New York City Mayor Michael Bloomberg may be remembered as one of the few politicians to extend term limits in office, but pragmatism will be his ultimate legacy. If Mayor Bloomberg is the ideal pragmatist in politics then meet Dieter Helm, his counterpart in the climate change arena. Like Bloomberg who’s known to champion social causes and lean right of center on fiscal topics, Helm approaches climate change as leftist but offers solutions that veer from the de rigeuer of activists and environmentalists in the field. For Helm the path to a sustainable future does not look like a Danish utopia but rather one that utilizes natural gas as forerunner to a zero-carbon future.

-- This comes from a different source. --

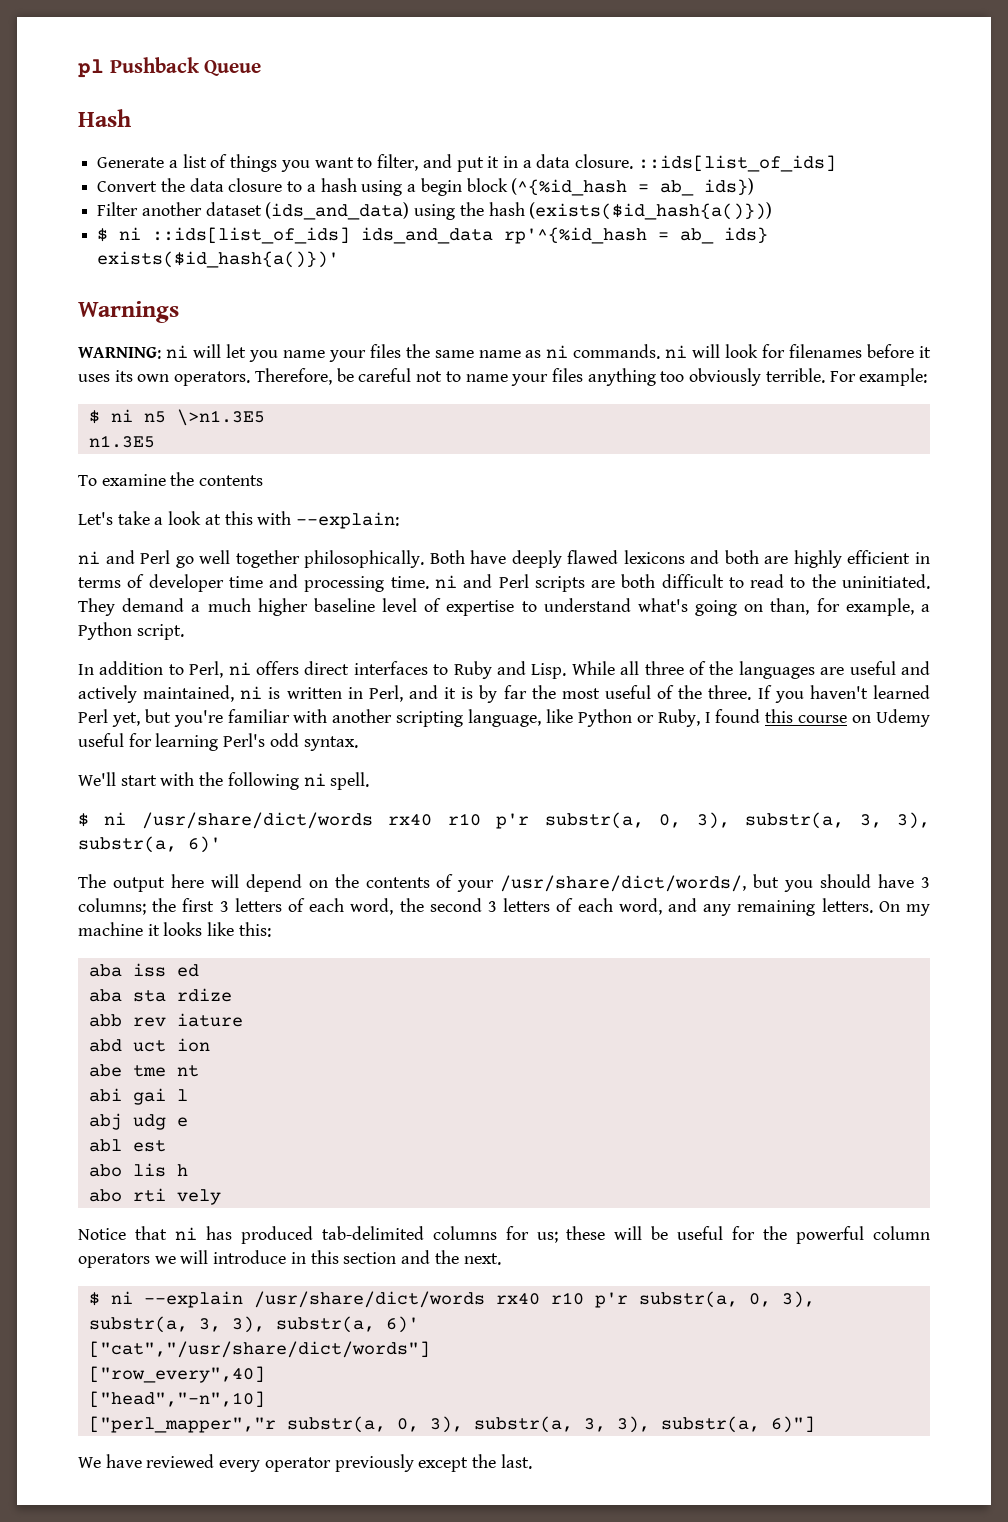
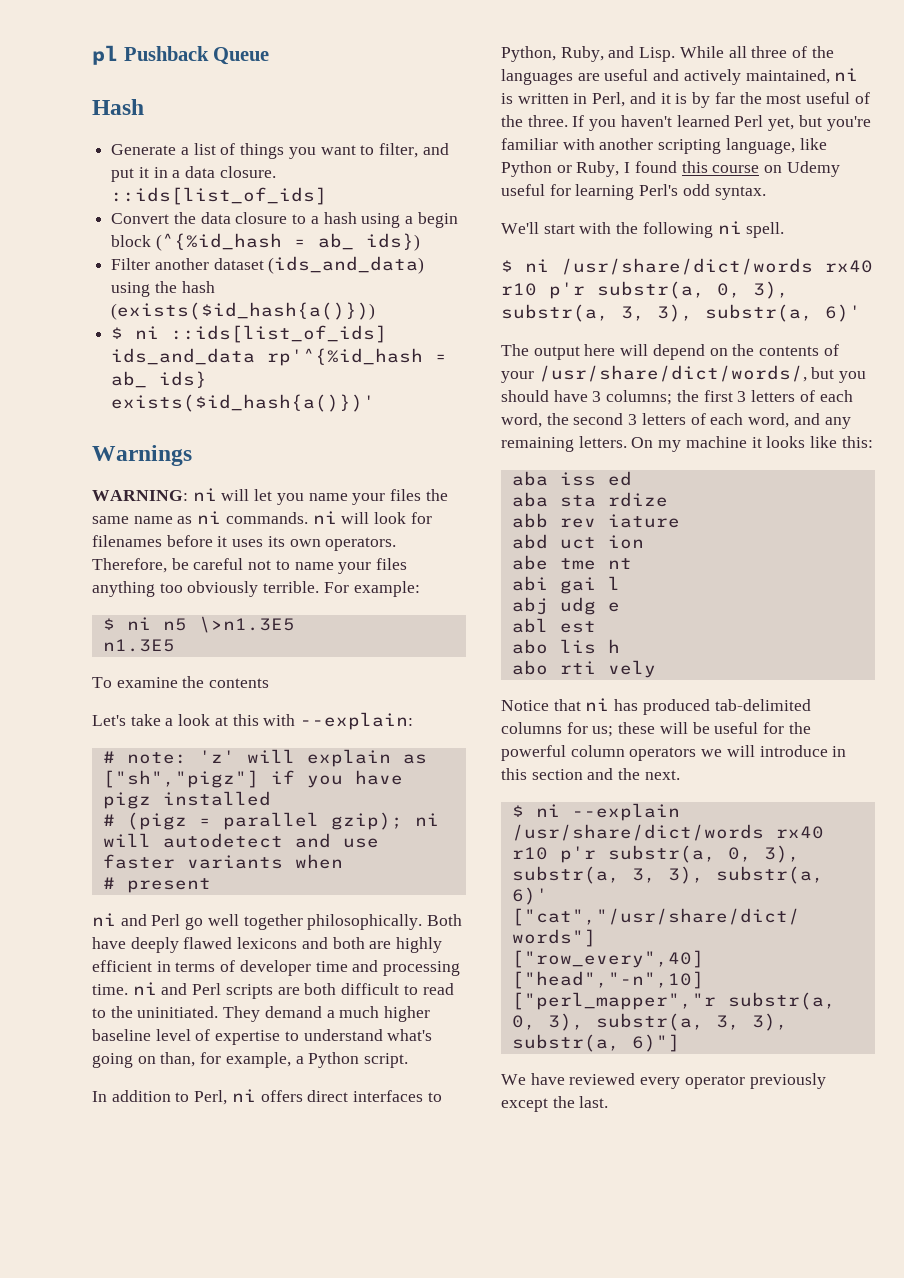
(400, 520) none -> [102,749,427,767] [102,770,403,788] [102,791,271,809] [102,812,439,830] [102,833,379,848] [102,854,343,869] [102,877,211,893] // # note: 'z' will explain as ["sh","pigz"] if you have pigz installed // # (pigz = parallel gzip); ni will autodetect and use faster variants when // # present
[453,661,492,679] Ruby -> [501,46,604,62] Python, Ruby,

In his latest book, “The Carbon Crunch”, Helm seeks to provide a simplified and all-encompassing guide to climate change answering three main questions – why there is a climate problem, why little progress has been made to address said problem, and what we should do to mitigate our future? His matter-of-fact presentation of arguments is refreshing, a skill that is sometimes lost in the political zeal of green parties and lobbyists who frame the solution to climate change as obvious and vilify contrarians. Helm maintains that the only way we will be able to successfully tackle climate change is to approach it globally by implementing a carbon tax, promoting coal-to-gas switching, and investing in R&D for nascent technologies and improvements on existing ones.
At first glance these solutions seem unconvincing – one is to rely on a carbon producing technology and the other is to throw money at research and hope for the best. Instead of jumping to these conclusions and making a case for them, Helm briefs the reader on main subjects of climate change, from renewables efficacy to the developing nation carbon dilemma. He reaches the penultimate conclusion that we can’t solve climate change with current technologies and the political environment of today. His solution offers immediate action to drastically reduce global carbon emissions – a solution he recognizes will have to be revisited as new knowledge and technologies emerge.

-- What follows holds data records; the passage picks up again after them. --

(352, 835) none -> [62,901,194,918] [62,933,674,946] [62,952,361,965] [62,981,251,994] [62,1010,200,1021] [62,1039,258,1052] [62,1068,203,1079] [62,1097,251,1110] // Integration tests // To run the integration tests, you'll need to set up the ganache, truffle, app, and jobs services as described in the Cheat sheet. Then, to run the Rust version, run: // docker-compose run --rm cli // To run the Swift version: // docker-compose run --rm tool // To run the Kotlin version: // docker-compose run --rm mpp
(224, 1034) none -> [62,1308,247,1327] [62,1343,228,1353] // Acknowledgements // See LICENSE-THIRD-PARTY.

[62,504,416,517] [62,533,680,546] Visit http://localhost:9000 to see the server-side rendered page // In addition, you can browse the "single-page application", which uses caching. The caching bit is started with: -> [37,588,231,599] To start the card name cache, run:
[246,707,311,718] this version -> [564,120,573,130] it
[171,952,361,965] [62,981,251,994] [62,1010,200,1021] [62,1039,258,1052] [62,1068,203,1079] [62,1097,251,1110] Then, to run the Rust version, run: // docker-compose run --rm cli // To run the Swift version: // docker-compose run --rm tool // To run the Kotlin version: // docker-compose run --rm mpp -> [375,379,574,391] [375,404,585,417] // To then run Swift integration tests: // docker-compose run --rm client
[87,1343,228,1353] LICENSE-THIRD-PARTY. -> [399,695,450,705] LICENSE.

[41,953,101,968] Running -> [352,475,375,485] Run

The cornerstone to Helm’s argument is that we have to drastically reduce coal use if we, as a world, want a standing chance at attaining zero-emissions. The fate of the carbon future lies in the coal-rich hands of India, China, and, to an extent, the US, where demand for new capacity is great and investments in technologies now will predict how we will approach climate change. He concludes that current renewables will not be able to replace existing generation in America or new generation in China, citing technical reasons, such as intermittency and reliability, and marginal costs. He claims current technology will not be able to meet this demand on a zero-carbon scale and supports gas as the transition fuel from coal towards a zero-carbon future. While his argument is thought provoking on how we view the role of renewables, there is an air of condescension – perhaps fueled by his obvious disdain for European green parties.

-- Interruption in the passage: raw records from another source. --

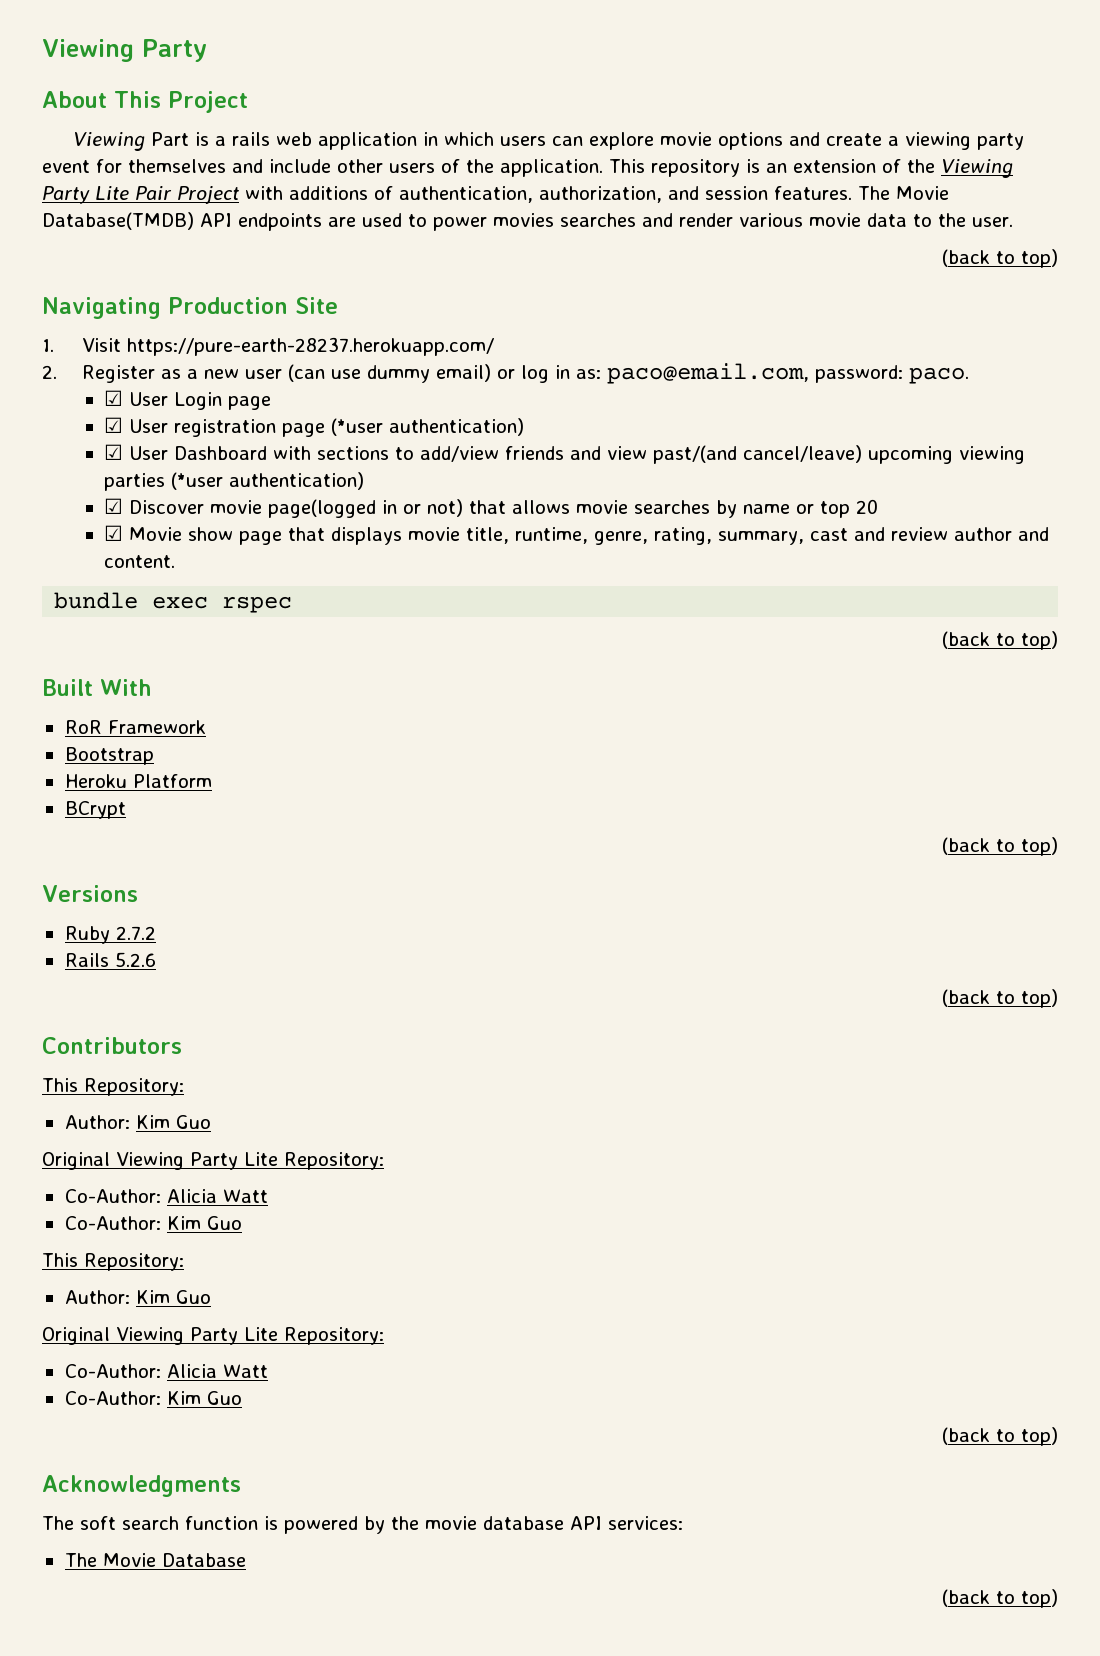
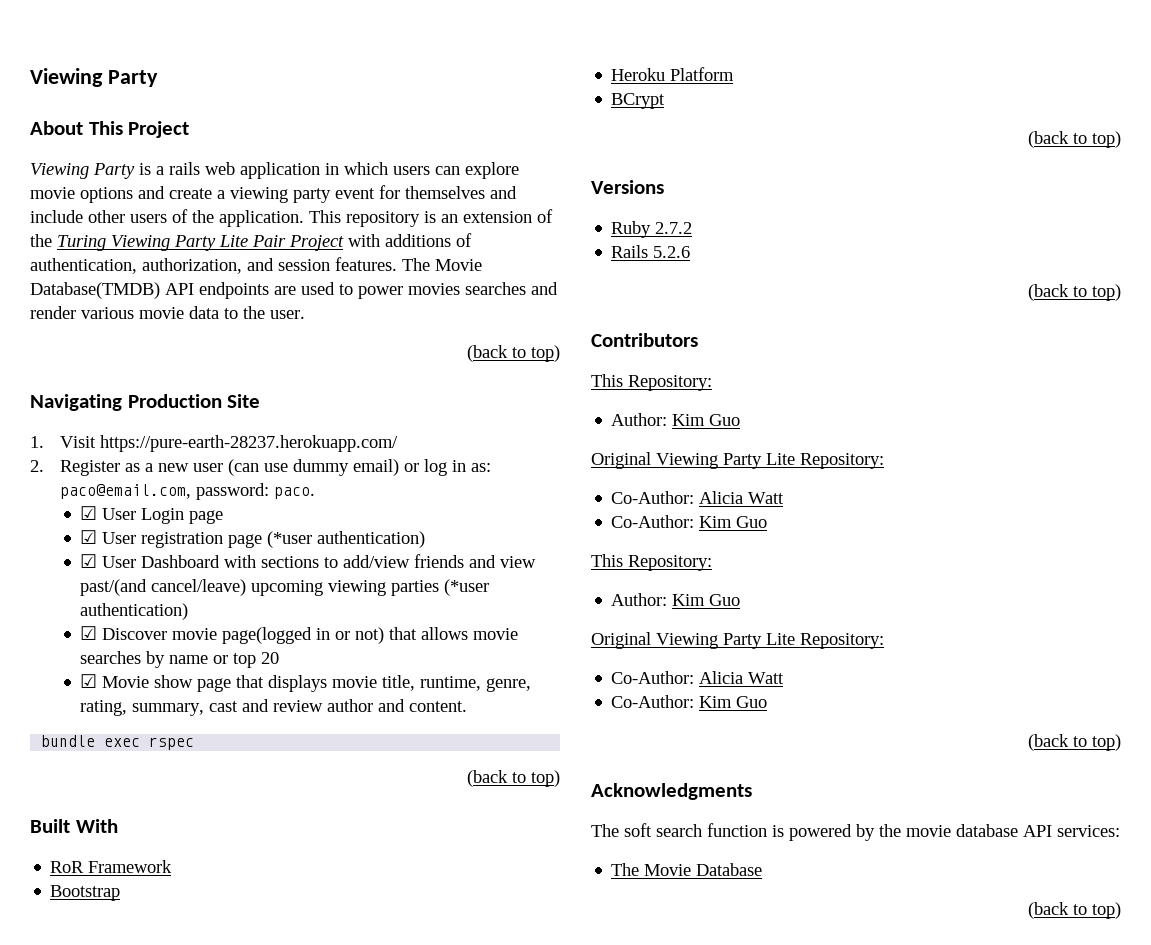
[151,132,190,146] Part -> [93,163,135,179] Party
(935, 166) none -> [57,235,106,251] Turing

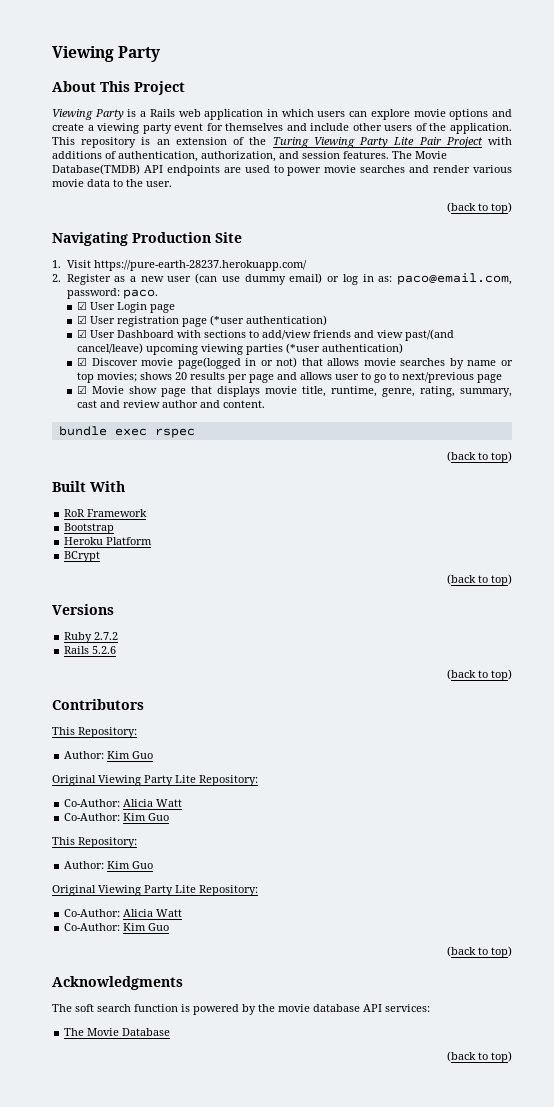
[169,162,200,175] rails -> [149,109,175,117] Rails
[408,283,460,295] movies -> [324,165,357,173] movie
(257, 660) none -> [97,372,173,382] movies; shows
(280, 658) none -> [190,372,503,383] results per page and allows user to go to next/previous page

The three most compelling arguments Helm makes for gas are about costs, politics, and plausibility. The capital costs of a plant and its fuel are cheap. Low fuel costs are artificially low because of America’s shale revolution and inabilities to export, but he claims these prices aren’t expected to increase based off his counterpoint to peak theorists. Money spent on gas plants is money not spent on expensive renewables – the unused resources would be redirected towards R&D of future technologies that would be better solutions. Red tape for gas plants, which could displace coal plants, is relatively small compared to that of nuclear, the only other viable transition fuel option. Lastly, implementation and construction of gas plants can begin almost immediately to start offsetting coal. The plausibility argument probably holds the most weight but they are all valid reasons that make gas plant implementation a more viable option than other technologies. As for nuclear, implementation to meet our capacity needs would take dreadfully long in our bureaucratic system. Much of this is based on the premise that nuclear plants are accompanied by long and capital intensive endeavors that don’t show promise of reform. He acknowledges that there is a lower ceiling in China to push nuclear plant approval but insists that it would still not be a viable solution for new generation or displacement if seeking immediate action.
Lastly Helm addresses a carbon price, his most agreeable climate change solution. This price should be a tax and not a cap-and-trade system, citing failures in the European system that resulted in a volatile pricing structure. Along with the tax there should be a border tax to levy goods that don’t incorporate a carbon price. He explains that this will level the playing field, avoid free ridership of countries that don’t implement climate change initiatives, and force countries to implement carbon pricing or invest in low-carbon technologies to remain relevant in a carbon conscious world. This solution sounds workable in the global context. One thing the past decades have said about climate change is that international agreements are hard and not effective if everyone doesn’t partake. In a carbon price/border tax scenario, countries would implement their own standards regardless of what the rest of the world wants. Countries that want to remain relevant in US and European markets would be forced to comply or look elsewhere.
Ultimately “The Carbon Crunch” is a book to be read by those interested in the energy and climate change arenas. Helm takes on the task of logically explaining solutions in a subject area that is convoluted by vested interest groups on all sides of the argument. Whether Helm has a stake in the future of gas or not, he justifies that it’s the most practical approach to decreasing our carbon production in an international context. This book brings up the almost too obvious point – climate change is a global problem and we have to start implementing solutions on a global scale. Many just causes are championed with seemingly fit solutions but for some things it takes more than good intentions.